Not the most exciting of places, but a great chance to witness the Pachamaman hypocrisy first hand. Pachamama is like a super-deity, the Andean mother earth crossed with the virgin Mary (the conquering Spanish just kind of amalgamated all this shit), who the Bolivianos pay respect to.. by smashing their rubbish all over the parish. Walk 10 mins out of Copa and there is a kind of market, which presumably sells bottles of stuff just so people can hoy it against the rocks. A large mound of broken glass rises out of the Lake, out of which most locals fish.
This is Bolivia all over though, generally locals spill a little of their beer as an offering to Mother Earth for luck, or guidance, but will also lob shitty nappies out of the car. The whole Pachamama thing seems akin to battering your wife in order to get your tea. Copa is a bit of a shithole blessed with setting. The sunset from the deserted hostel roof was stunning, but the same could not be said of the people! Folk in shops were wonderfully rude and acted inconvenienced when you showed some western capitalist desires, namely wanting to frigging buy something. One elderly lady even went so far as to throw (plastic) cups at me cos I didnt want any of her shite, tasteless coffee. (Of course, I didnt phrase it as such.)
After a couple of days dodging hastily thrown shop items we got a boat to Isla Del Sol.. which is utterly amazing.
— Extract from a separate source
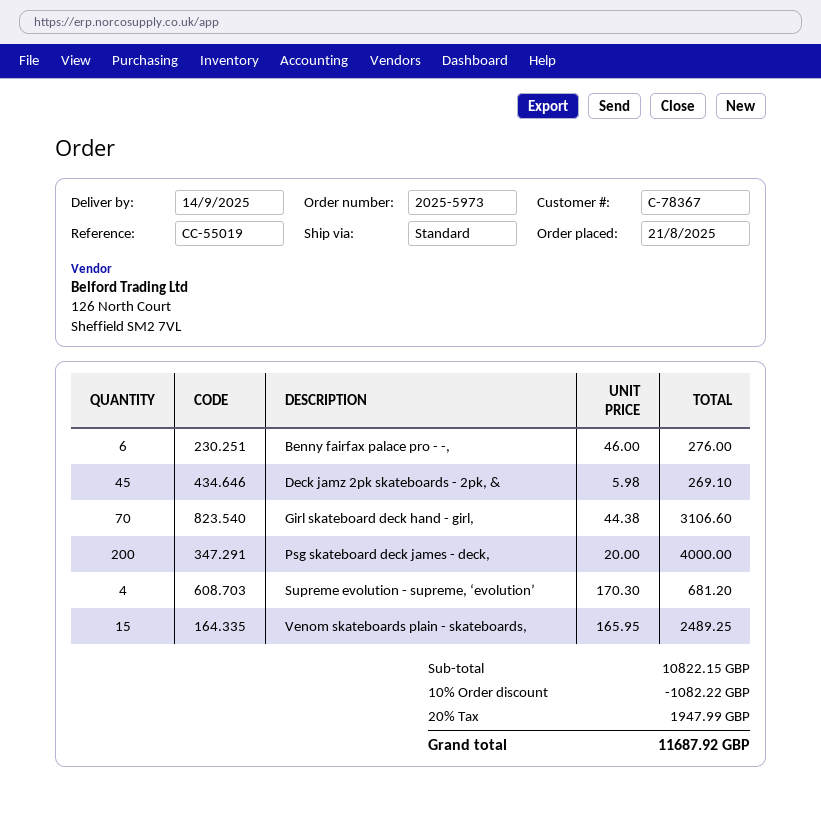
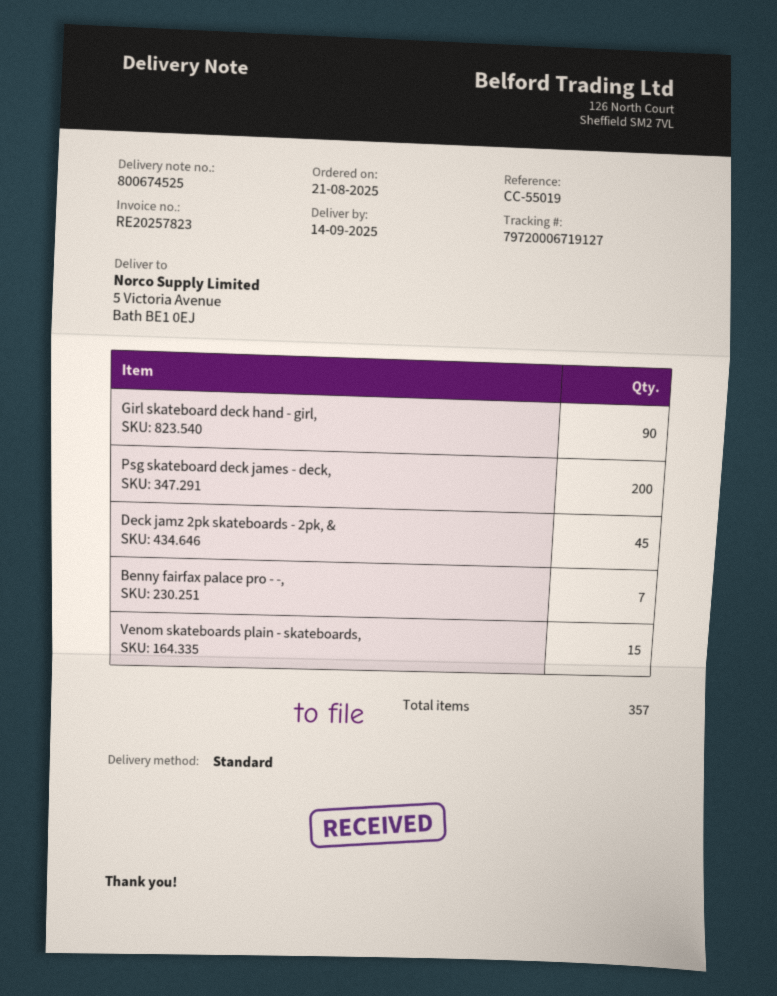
Benny fairfax palace pro - -,: 6 -> 7
Girl skateboard deck hand - girl,: 70 -> 90
Supreme evolution - supreme, ‘evolution’: 4 -> none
We got off at the southern end and walked up to the north (it would seem that people do it the other way) staying in a cheap hostel on the beach. The walk takes from 2 - 4 hours; it took us 5. Wear a hat, and suncream. The clue is in the name. Spotless and oh, so quiet, it was a nice way to relax after a hike at scorching altitude, with a cold beer on the beach watching pigs trying to hump. Walking through the small, sandy back alleys at night we encountered the "dealers" on each corner... "Pssst meester... restaurant? Good price".. Boat back the next morn and tickets to Cuzco arranged.
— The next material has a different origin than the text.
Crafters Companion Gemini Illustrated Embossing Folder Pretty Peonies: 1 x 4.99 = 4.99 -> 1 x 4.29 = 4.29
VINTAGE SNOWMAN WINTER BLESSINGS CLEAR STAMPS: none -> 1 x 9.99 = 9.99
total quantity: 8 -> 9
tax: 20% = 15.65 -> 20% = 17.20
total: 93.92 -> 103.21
We arrived in Cuzco around 4am and easily found a cheap hostel just off the main plaza. Procuradores is known affectionately as "Gringo Alley" and we stayed at the top of this place for nearly 2 weeks. We are sick to the back teeth of massage offers - I cant believe there are that many people in the world who want a massage at any one time. Cuzco is a nice place though, lots and lots of history - the Incan capital of old. There is an Incan ruin call Saqsyhuaman (this is probably spelled incorrectly) and is, pleasingly, pronounced sexy woman (nearly). We popped up.. and balked at the nearly 40quid entrance for the 2 of us. So, 2 days later, we walked up the road, waited for a tour bus, and jumped through the bushes. Easy! Half of it was closed for work, so really glad we didnt pay the inflated fee. Interesting site though, and great views over the city.
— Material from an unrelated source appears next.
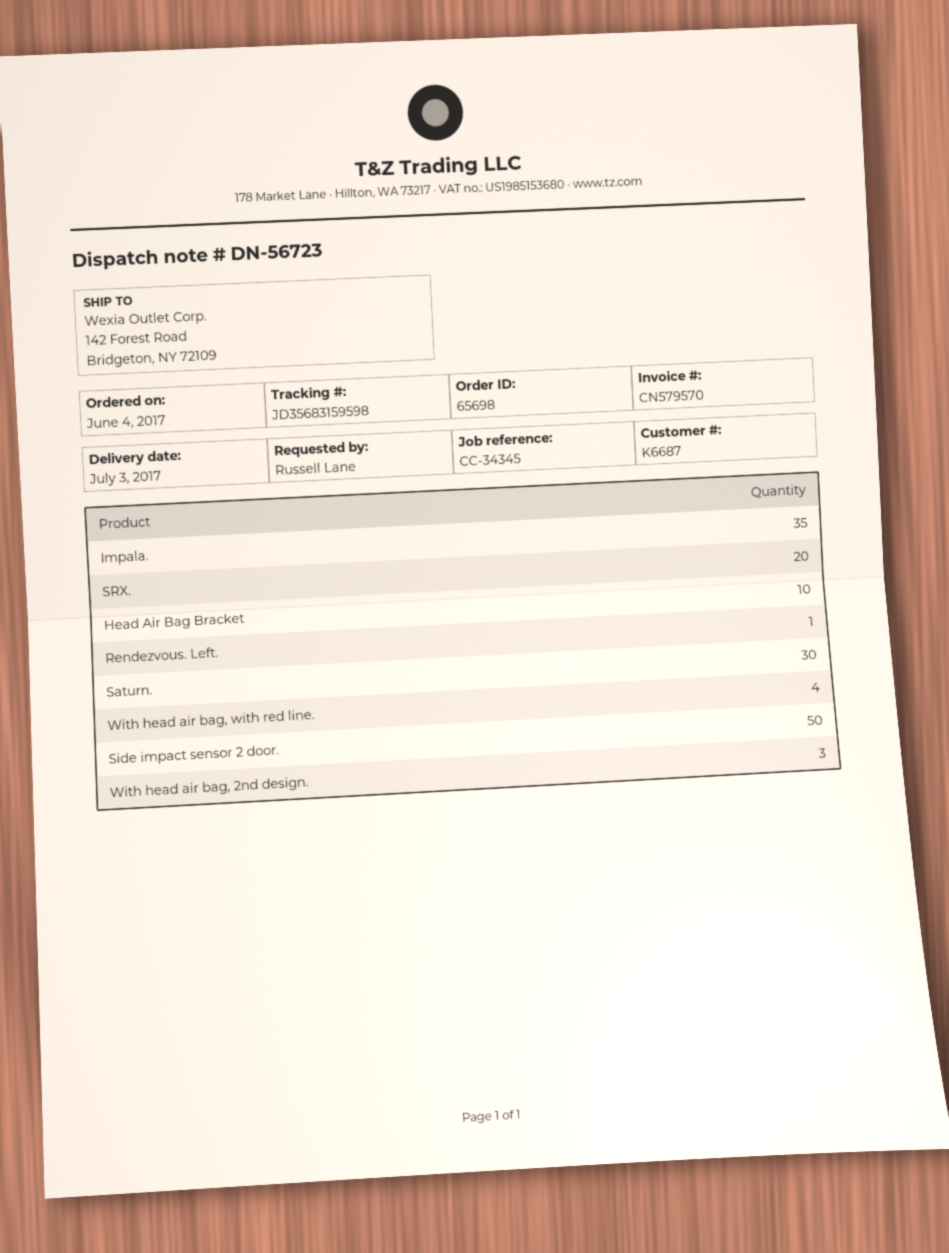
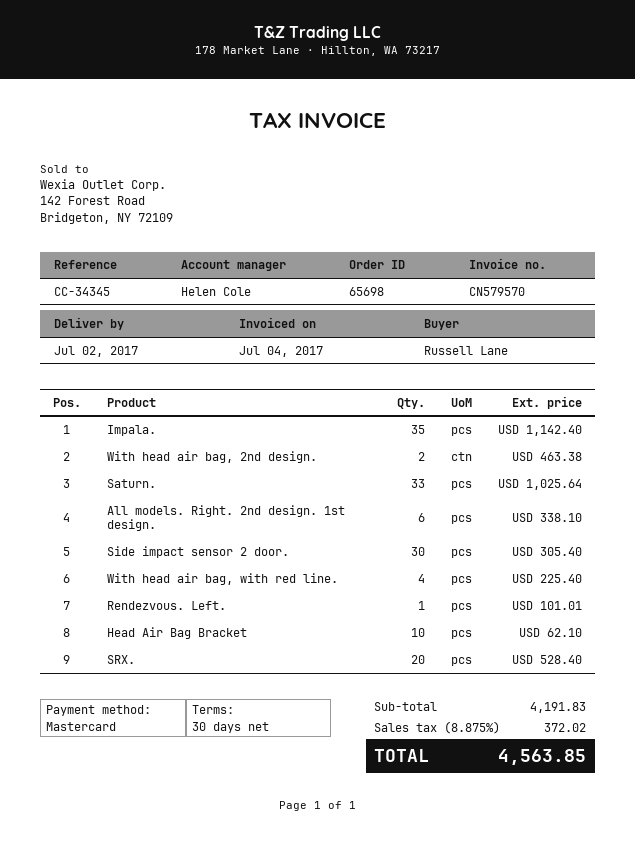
delivery date: 2017-07-03 -> 2017-07-02
Saturn.: 30 -> 33
Side impact sensor 2 door.: 50 -> 30
With head air bag, 2nd design.: 3 -> 2
All models. Right. 2nd design. 1st design.: none -> 6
Then, the big one.. There are a raft of tour companies in Cuzco; we both hate tours however. We took a bus to Santa Theresa along a road to rival the one in Bolivia (I love sheer drops) and then hiked for 9k along a train track to Aguas Calientes. Hostel, sorted, tickets, sorted, beer then bed for an early rise. People pay through the nose for a tour to sort this. Seriously, dont bother, it really is a piece of piss. Got up to MP before it opened, so we were some of the first in that morning.. You HAVE to go early. The site itself is huge - much more than the typical picture. We wandered around to the Incan Bridge, a deliriously exciting walk with awesome vistas. In the UK, MP would be about 60% out of bounds. The cascading terraces contain little twisting steps, that you are free to wander about on (we think so anyway, no one stopped us). Indeed, we found a totally quiet little spot at the bottom of some terracing and had our lunch there. Didnt see a soul for 45mins. At one of the busiest tourist spots in the world. Brilliant. Supposedly you cant take food or plastic bottles. We did. Did not see any bag serches and managed to avoid spending any more cash at the site. By 11 am however, the site was getting too busy for us (tour groups are such a pain in the arse) and decided to walk back to Aguas. Ive wanted to visit MP for many years, and it certainly did not disappoint. It really is a truly stunning place.
Now we are killing time before catching our bus to the border with Ecuador, via Lima. Its only 40 hours on the bus. Que bien! So, only about 2 weeks in Peru, we are leaving without any real idea about the place which is a shame. People certainly seem friendly though - no irate shop cretins hoying cups!